Am 8. Mai., dem Tag der Niederlage des Nationalsozialismus in Europa, trafen sich verschiedene antifaschistisch positionierte Gruppen, um legitimen Protest gegen die Vereinnahmung des Todesfalls und des 08.05. für rassistische, neofaschistische und geschichtsrevisionistische Hetze zu bekunden. Die Veranstaltung verlief ruhig, dem Rechtsextremen wurde der Zugang zum Platz verunmöglicht und etwa 100 Menschen zogen im Rahmen einer kleinen Spontandemonstration durch den Bezirk. Gegen Ende der Demonstration kam es zu massivem Polizeiaufgebot: Eine Hundestaffel wurde entsandt, ein Helikopter kreiste über dem Platz und ein Polizeipanzer wurde bereitgestellt. Am nächsten Tag setzte das altbekannte Spiel ein und vonseiten der Medien wurden Klischees und Gerüchte unreflektiert und unbewiesen übernommen: Chaos im Viertel – Baseballschläger – Panzer. Dass der Gedenkort durch die Polizei, nicht durch Demonstrant*innen gestört wurde, es den Baseballschläger nie gab und dieser ein Gerücht war, das vonseiten der Identitären verbreitet wurde, und dass der Panzer nicht das Resultat einer gewalttätigen Demonstration, sondern einer überzogen und eskalative reagierenden Polizei war, wurde verschwiegen. Ottakring wurde nicht bloß als der Bezirk der gewaltbereiten Migrant*innen, sondern auch jener der politischen Eskalation dargestellt.

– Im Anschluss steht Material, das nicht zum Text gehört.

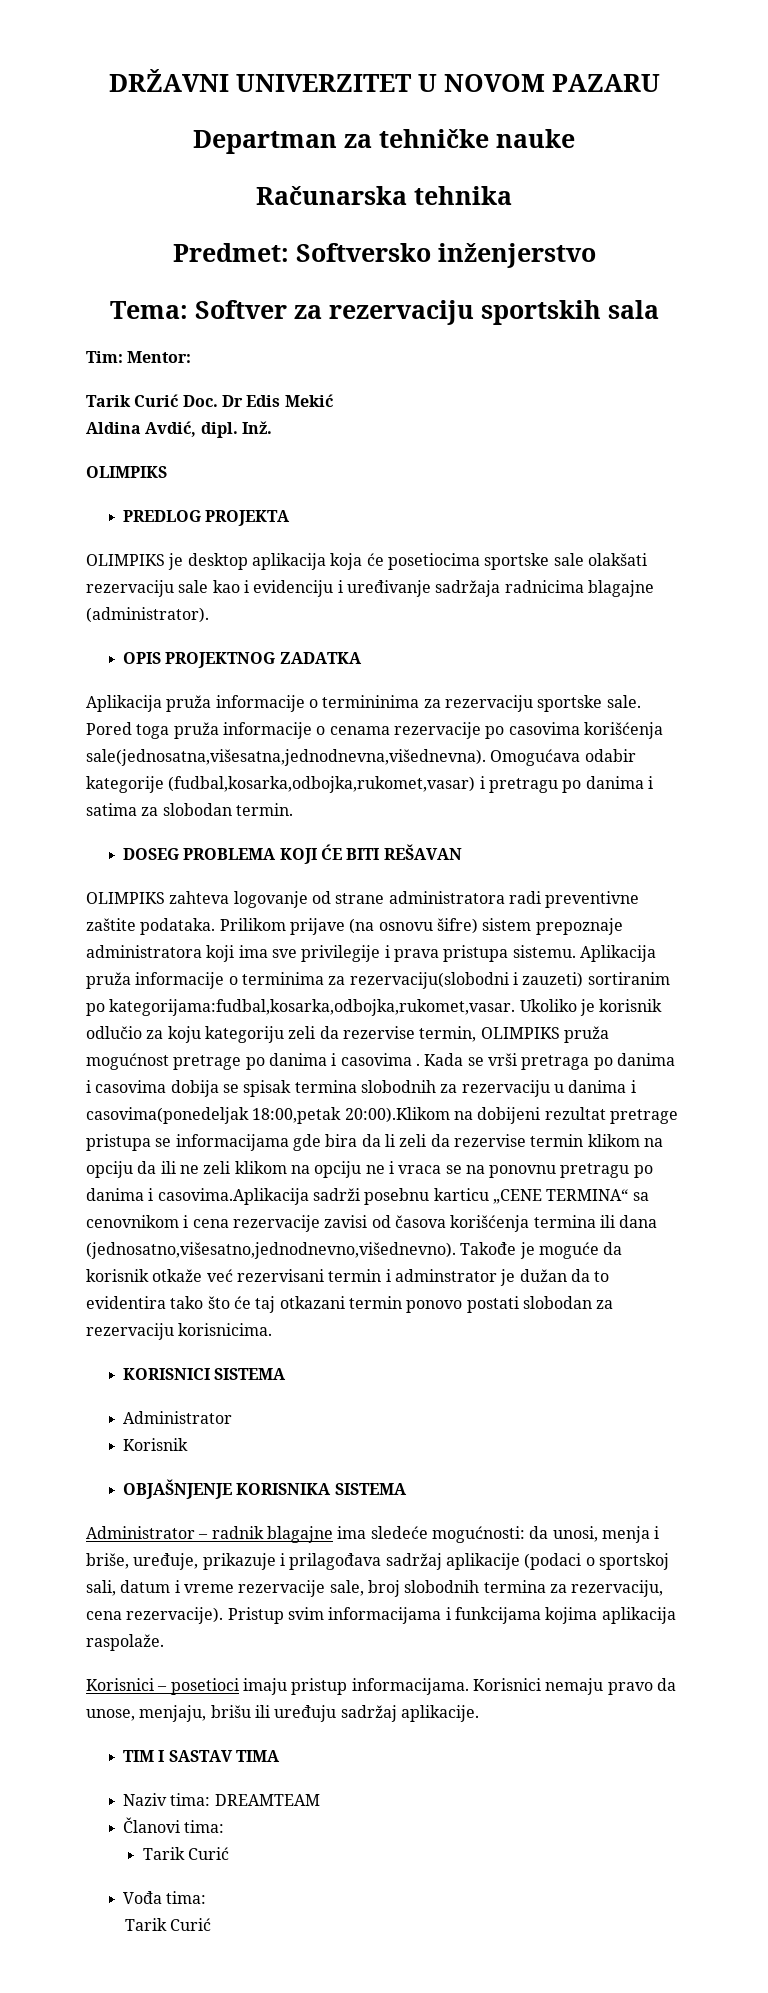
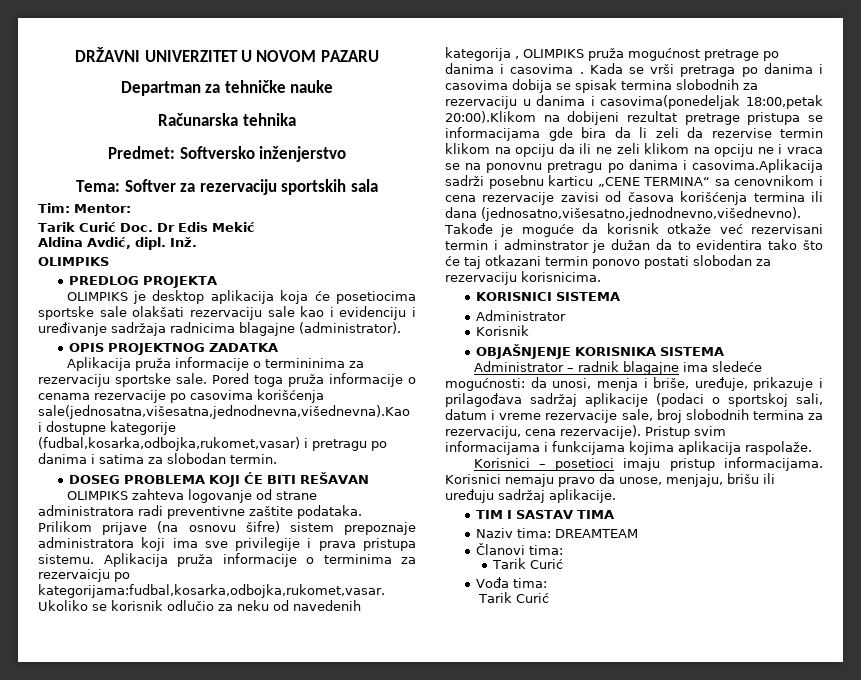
- Pored toga pruža informacije o cenama rezervacije po casovima korišćenja sale(jednosatna,višesatna,jednodnevna,višednevna). Omogućava odabir kategorije (fudbal,kosarka,odbojka,rukomet,vasar) i pretragu po danima i satima za slobodan termin.
+ Pored toga pruža informacije o cenama rezervacije po casovima korišćenja sale(jednosatna,višesatna,jednodnevna,višednevna).Kao i dostupne kategorije (fudbal,kosarka,odbojka,rukomet,vasar) i pretragu po danima i satima za slobodan termin.
- Aplikacija pruža informacije o terminima za rezervaciju(slobodni i zauzeti) sortiranim po kategorijama:fudbal,kosarka,odbojka,rukomet,vasar.
+ Aplikacija pruža informacije o terminima za rezervaicju po kategorijama:fudbal,kosarka,odbojka,rukomet,vasar.
- Ukoliko je korisnik odlučio za koju kategoriju zeli da rezervise termin, OLIMPIKS pruža mogućnost pretrage po danima i casovima .
+ Ukoliko se korisnik odlučio za neku od navedenih kategorija , OLIMPIKS pruža mogućnost pretrage po danima i casovima .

Anhand dieser Ereignisse und ihrer medialen Verhandlung zeigen sich unseres Erachtens nach problematische Dynamiken, die aus einer linken Perspektive zu behandeln und anders zu besetzen gilt: Es darf nicht bloß reaktiv auf vereinzelte Ereignisse eingegangen werden. Es muss gelingen, die Symptome konsequent in eine Kritik der nationalstaatlich-kapitalistischen Strukturierung der Gesellschaft einzubinden. Dazu gehört auch, sich nicht der fatalistischen und dramatisierenden Beschreibung armer Viertel hinzugeben, sondern Ursachen zu benennen: Rassismus, Kapitalismus, Ungleichheit und Ausgrenzung. Soziale Probleme werden nicht gelöst, indem weiter gegen jene, die sich diesen konfrontiert sehen, vorgegangen wird, sondern indem Strukturen, die diese hervorrufen, bekämpft werden!